SOURCE: CMC – Most businesses in St. Vincent and the Grenadines say it would be helpful to their operations in the current COVID-19 environment if the wearing of masks in public places was made mandatory, the Chamber of Industry and Commerce (CIC) has said.

However, Prime Minister Dr. Ralph Gonsalves has indicated that his government would prefer to use persuasion and public education to encourage persons to adopt the practice.

Calling in on local radio programme Issue at Hand, where he spoke about the impact of the pandemic on the private sector, executive director of the CIC Tony Regisford said a mandatory order could assist, although he acknowledged there was no guarantee people would fall into line.

“If it became law then persons couldn’t argue with that. But, sometimes, making a law is not necessarily going to create the right behaviour,” he said, adding that people must want to wear masks and understand why they have to do so for the practice to be most effective,” he said.

“I am heartened by the fact that we’re seeing people out in public – 90 per cent of them, if not more – wearing masks and wearing them properly; and that education continues now … to wear a mask properly.

“We, in the business community, are trying to continue and make the adjustment so that there is no major disruption to commerce,” he added.

Regisford made an appeal, on behalf of the private sector, for citizens to help businesses “maintain that status quo and they can do that by following the protocols that are outlined.”

Specifically pointing to measures being implemented in the public transport sector, he said if protocols are not followed, the entire country would be put at risk.

“So we, in the business community, are in compliance, largely. We need to be; our survival depends on that. And it’s not only our survival; we employ people and for us not to have any major disruption or downturn in the employment figures, then we need to do what we are being asked to do.”

“I can tell you as a fact that supermarkets, all those businesses that are high traffic, I know that from interacting with them and their managers, they are assiduously cleaning their contact points, sanitizing their contact points. By contact point, I mean common areas where people touch. They continue to be sanitized . . . a lot of businesses now are insisting on a mask being worn and it is encouraging to note that most people are complying,” Regisford added as he urged residents to “wear your mask, keep your social distancing, sanitize”.

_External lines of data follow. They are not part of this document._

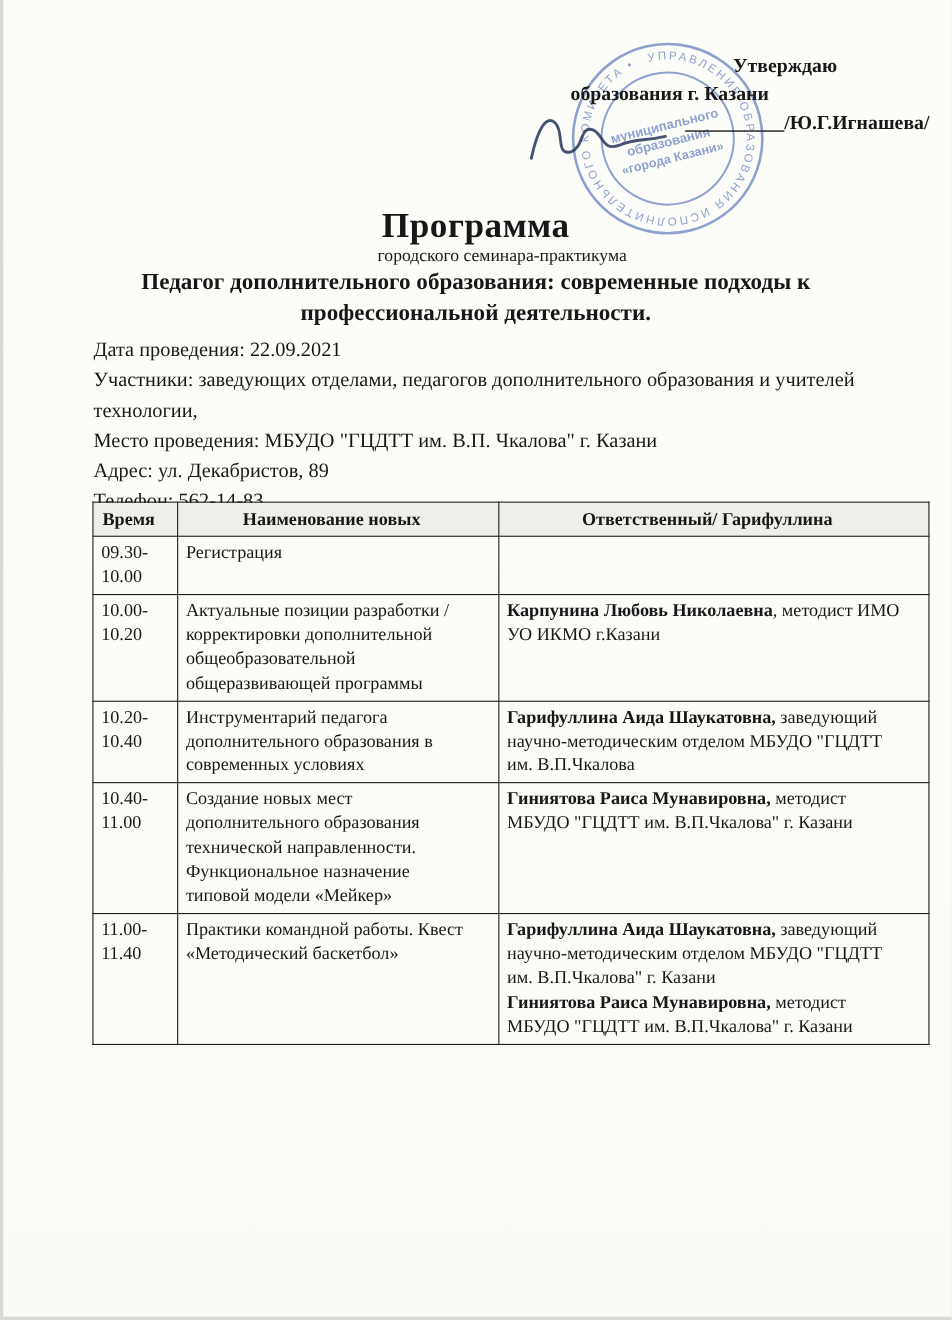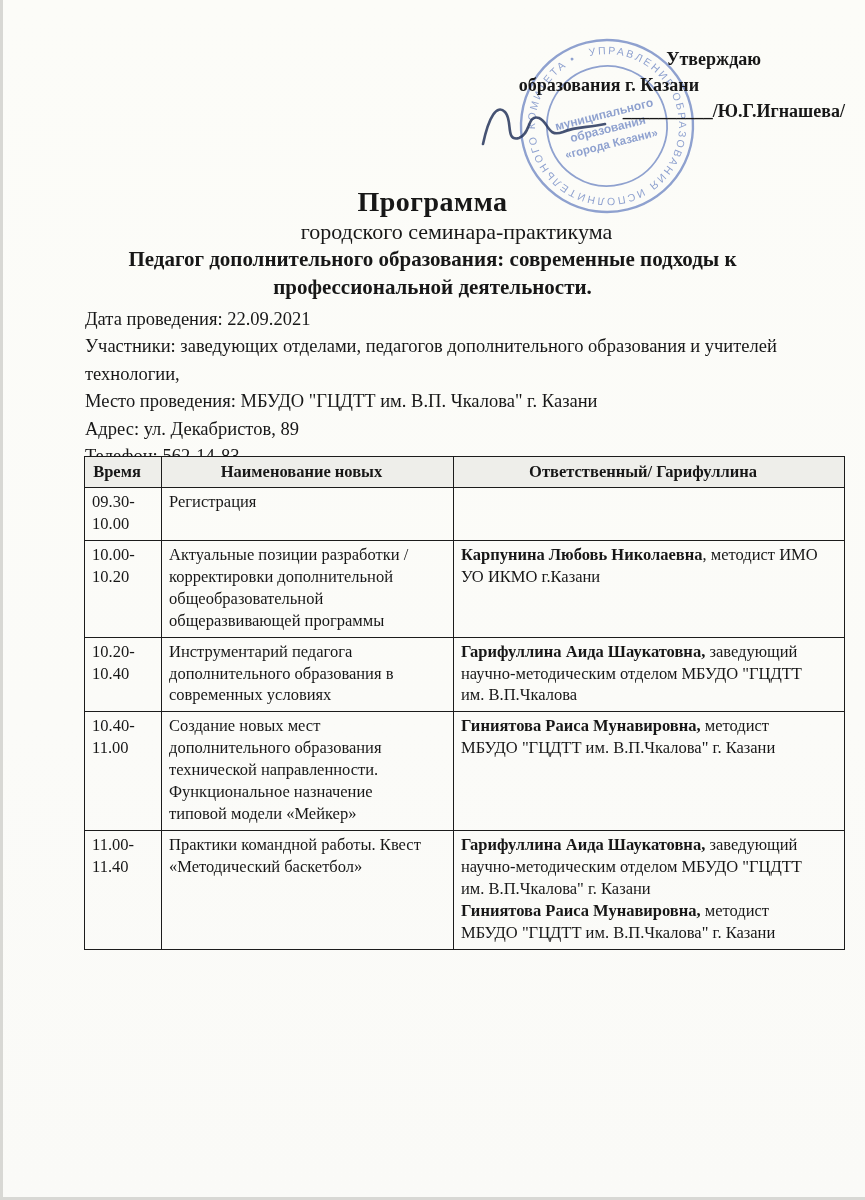--- a/index.html
+++ b/index.html
@@ -46,7 +46,7 @@
 
   
   .title-block { position:absolute; top:186px; left:0; width:100%; text-align:center; z-index:2; }
-  .title   { font-size:28px; font-weight:bold; letter-spacing:.5px; }
+  .title   { font-size:32px; font-weight:bold; letter-spacing:.5px; }
   .subtitle{ font-size:22px; margin-top:1px;padding-left:48px; }
   .topic   { font-size:21px; font-weight:bold; line-height:1.35; margin-top:0; padding:0 70px; }
 

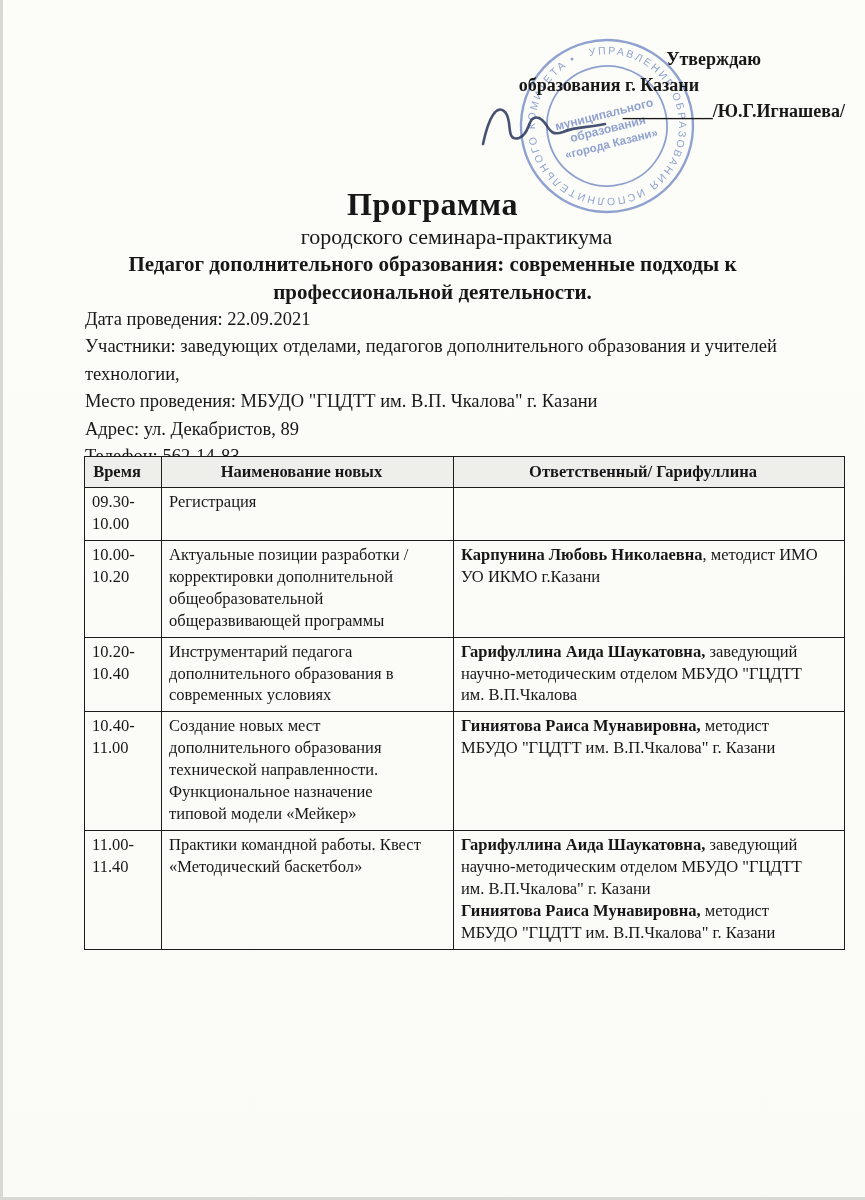--- a/index.html
+++ b/index.html
@@ -47,7 +47,7 @@
   
   .title-block { position:absolute; top:186px; left:0; width:100%; text-align:center; z-index:2; }
   .title   { font-size:32px; font-weight:bold; letter-spacing:.5px; }
-  .subtitle{ font-size:22px; margin-top:1px;padding-left:48px; }
+  .subtitle{ font-size:16px; margin-top:1px;padding-left:48px; }
   .topic   { font-size:21px; font-weight:bold; line-height:1.35; margin-top:0; padding:0 70px; }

Speaking separately on the same programme, Prime Minister Gonsalves said while he had heard calls for wearing of face masks to be made mandatory, that could be a difficult measure to police.

He said that one day after the government gave two masks to each student last year, he took a drive around Kingstown and only one of over 100 students he saw were wearing masks in the streets.

“What do you do? Are you going to arrest a child? That’s the way you are going to use police resources? Isn’t it a better way that we do it through education and let us fight this pandemic together and let good sense prevail, that we wear our masks?” Gonsalves said.